A series of experiments by Bristol Stickney and Steve Baer (October 2002) using matched 12″ × 12″ aluminum plates — one powered by a 9.5-watt heating pad, the other unpowered — to measure heat loss coefficients and demonstrate that night-sky radiation can pull a heated surface below ambient air temperature.
Twin 12″ × 12″ × ⅛″ aluminum plates, always tested side by side in identical orientations. One plate has a 9.5-watt (32.4 BTU/hr) electric heating pad behind it; the other has none. They started with black-painted plates but later switched to white paint to reduce temperature rise in direct sun.

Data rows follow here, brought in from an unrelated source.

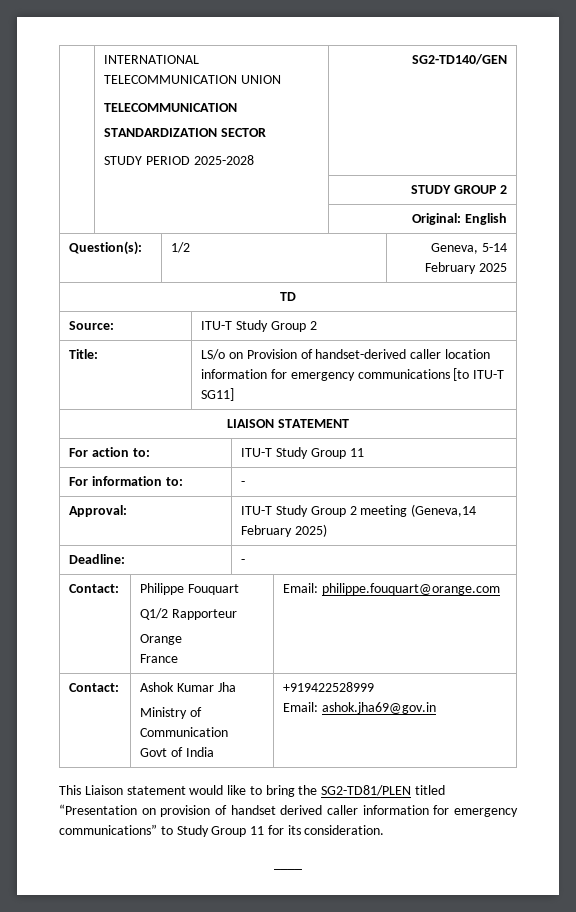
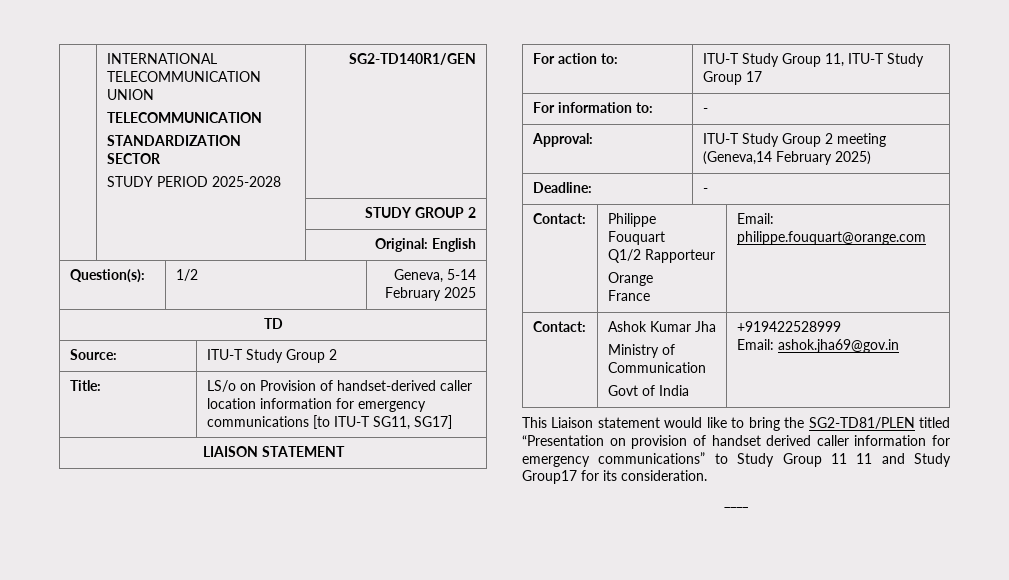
  | INTERNATIONAL TELECOMMUNICATION UNION
  TELECOMMUNICATION
  STANDARDIZATION SECTOR
- STUDY PERIOD 2025-2028 | SG2-TD140/GEN
+ STUDY PERIOD 2025-2028 | SG2-TD140R1/GEN
- Title: | LS/o on Provision of handset-derived caller location information for emergency communications [to ITU-T SG11]
+ Title: | LS/o on Provision of handset-derived caller location information for emergency communications [to ITU-T SG11, SG17]
- For action to: | ITU-T Study Group 11
+ For action to: | ITU-T Study Group 11, ITU-T Study Group 17
- This Liaison statement would like to bring the SG2-TD81/PLEN titled “Presentation on provision of handset derived caller information for emergency communications” to Study Group 11 for its consideration.
+ This Liaison statement would like to bring the SG2-TD81/PLEN titled “Presentation on provision of handset derived caller information for emergency communications” to Study Group 11 11 and Study Group17 for its consideration.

| Configuration | ΔT (heated − unheated) | Derived U-value |
|---|---|---|
| Vertical (wall) at night | ~20°F | 32.4 ÷ 20 = 1.6 BTU/°F·ft²·hr |
| Horizontal at night | ~15°F | 32.4 ÷ 15 = 2.16 BTU/°F·ft²·hr |
The horizontal surface loses heat faster (higher U-value) because it has an unobstructed view of the sky dome — more radiative loss to space.
A great surprise is to find that during clear dry nights the heated horizontal plate temperature does not rise as high as ambient air temperature. Night radiation to the sky can exceed 9.5 watts per square foot.
This is the key finding: even with 9.5 W/ft² of electric heat pumping into it, the plate cannot reach ambient on a clear, dry New Mexico night. The sky is pulling heat away faster than the heater can supply it. This gives direct empirical support to the Cool Cell premise — that roof-mounted water radiators can dump a building's heat to the sky without any mechanical refrigeration.
Baer warns against extrapolating linearly. At 9.5 W/ft² the plate rises ~15–20°F. At full sun (~93 W/ft²), a naive calculation predicts 132°F above ambient — but "I have never seen such a large temperature rise with black paint. Heat flows more readily as the flux increases, and also as temperatures rise." He proposes testing 100-watt panels alongside 10-watt and 0-watt panels to demonstrate this non-linearity. This connects directly to the e-folding essay's theme: thermal processes are exponential, not linear.
Graphs from the experiments show that wind narrows the gap between heated and unheated plates by sweeping convective heat away. This is why the archive emphasizes calm, clear nights as the ideal operating condition for radiative cooling systems.